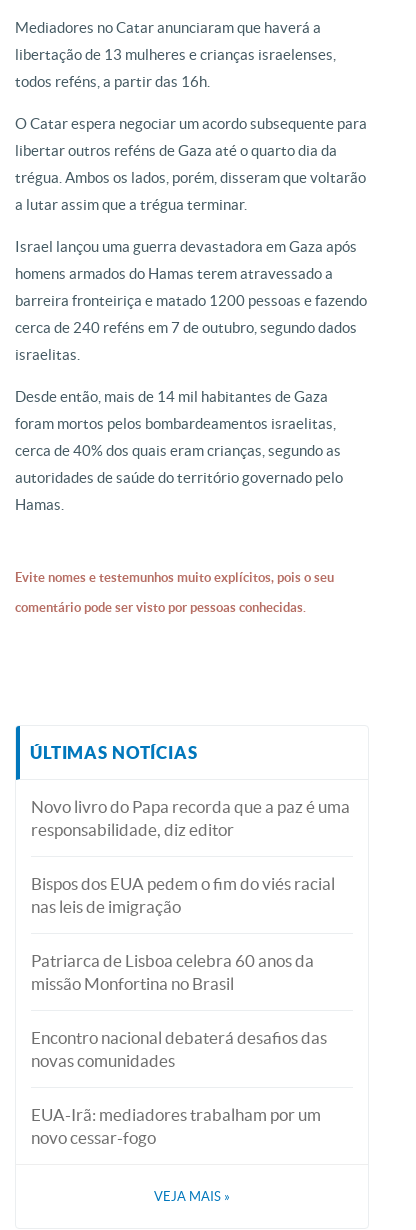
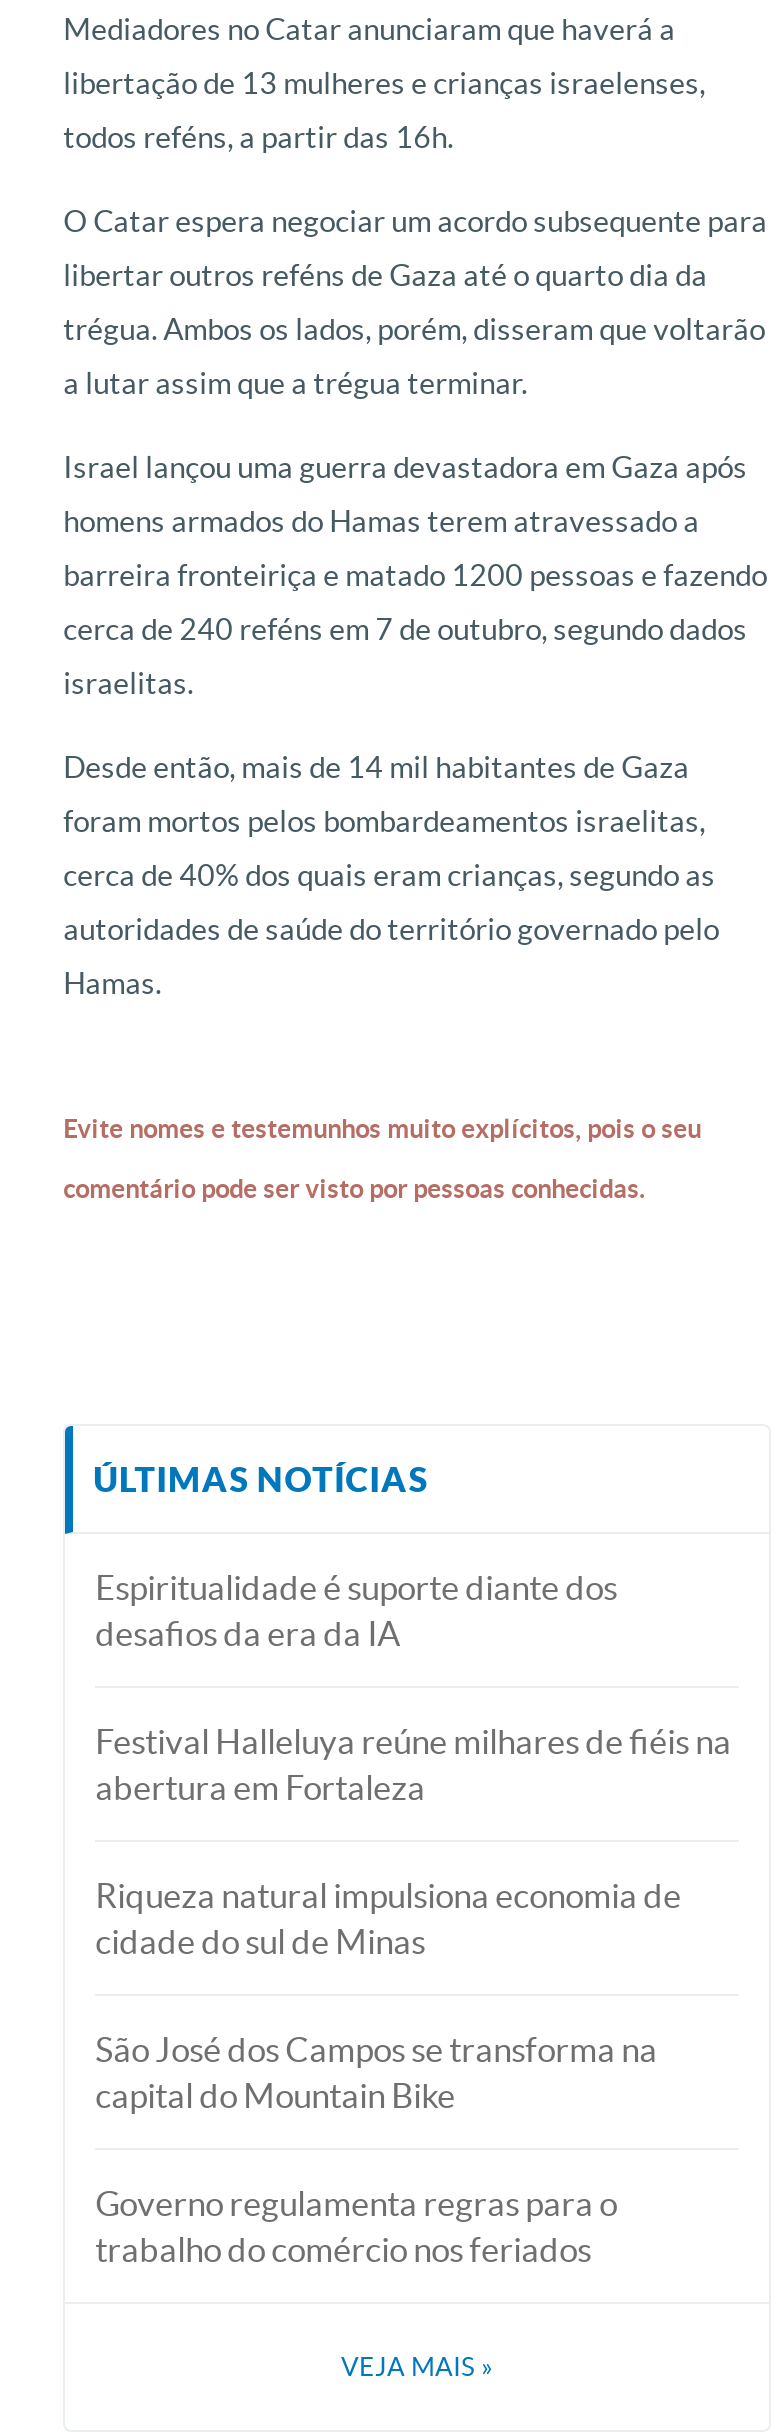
[31,797,350,839] Novo livro do Papa recorda que a paz é uma | responsabilidade, diz editor -> [95,1569,617,1653] Espiritualidade é suporte diante dos | desafios da era da IA
[31,874,335,916] Bispos dos EUA pedem o fim do viés racial | nas leis de imigração -> [95,1723,731,1807] Festival Halleluya reúne milhares de fiéis na | abertura em Fortaleza
[31,951,314,993] Patriarca de Lisboa celebra 60 anos da | missão Monfortina no Brasil -> [95,1877,681,1961] Riqueza natural impulsiona economia de | cidade do sul de Minas
[31,1028,327,1070] Encontro nacional debaterá desafios das | novas comunidades -> [95,2031,657,2115] São José dos Campos se transforma na | capital do Mountain Bike
[31,1105,321,1147] EUA-Irã: mediadores trabalham por um | novo cessar-fogo -> [95,2185,617,2269] Governo regulamenta regras para o | trabalho do comércio nos feriados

* * * * * * * * *

ACTIVITY: By examining the material line by line, establish how many lines contain "desafios" and give only that number.

WRITTEN RESPONSE: 2